Items from a data source
########

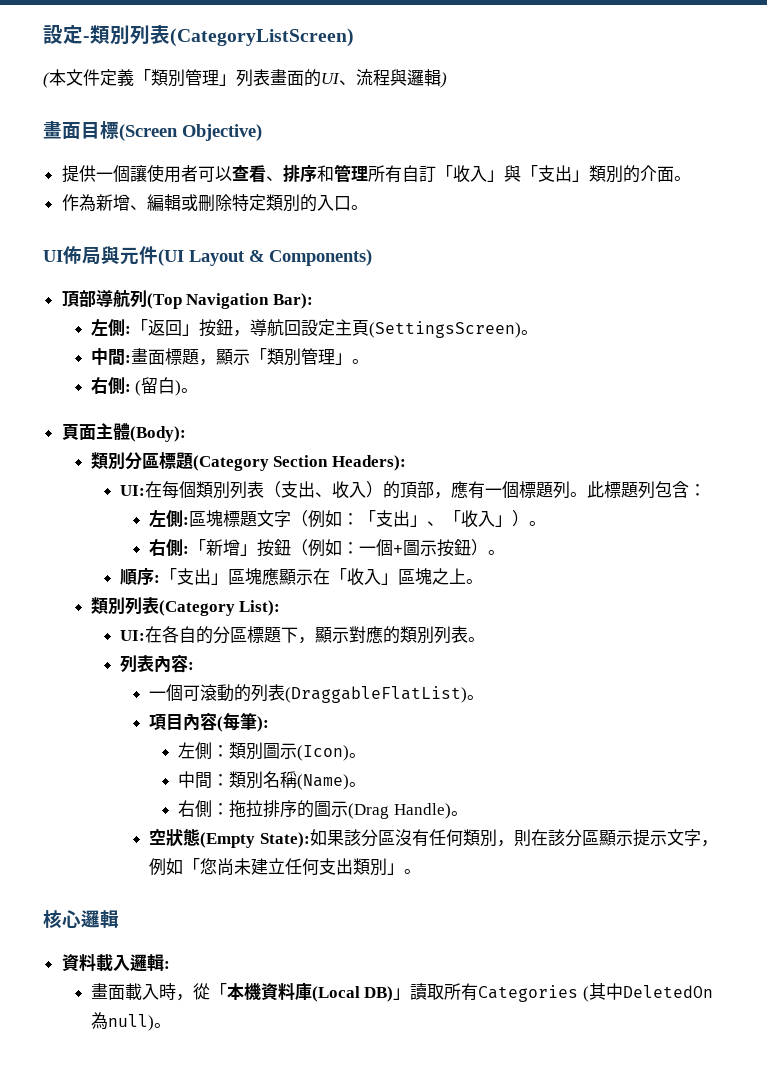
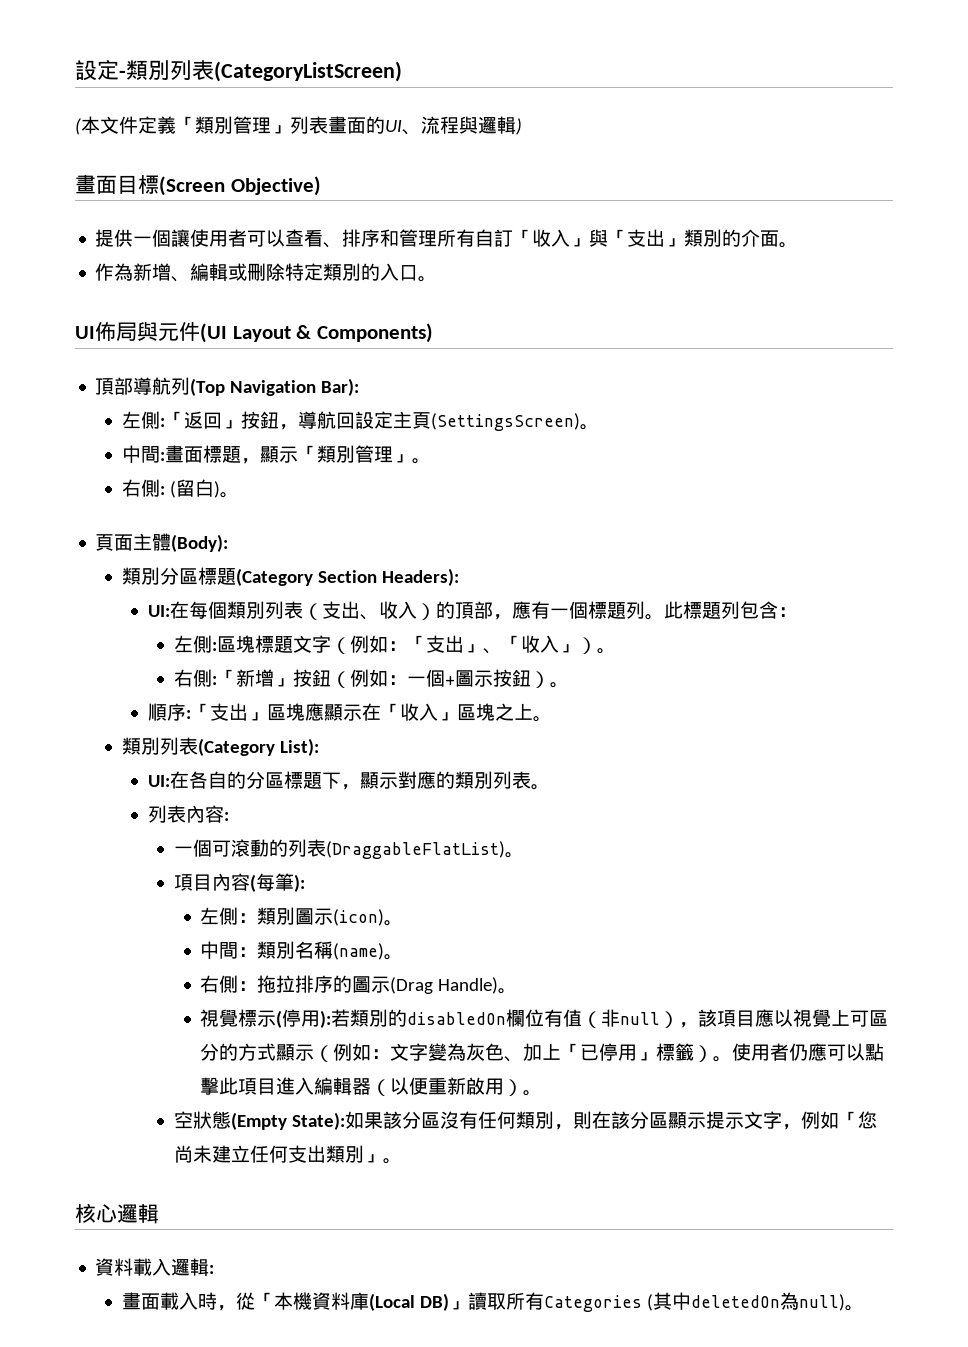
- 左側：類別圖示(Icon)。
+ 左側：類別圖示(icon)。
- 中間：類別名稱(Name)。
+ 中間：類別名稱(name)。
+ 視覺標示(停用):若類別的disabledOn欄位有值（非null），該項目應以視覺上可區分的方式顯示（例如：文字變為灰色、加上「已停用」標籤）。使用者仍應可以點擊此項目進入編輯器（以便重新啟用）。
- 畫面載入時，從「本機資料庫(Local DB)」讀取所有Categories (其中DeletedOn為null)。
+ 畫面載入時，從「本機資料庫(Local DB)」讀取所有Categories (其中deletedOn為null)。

########

- **Exercise**: Report how many lines of the entries hold the word "Local". Nothing else is needed.

- **Solution**: 2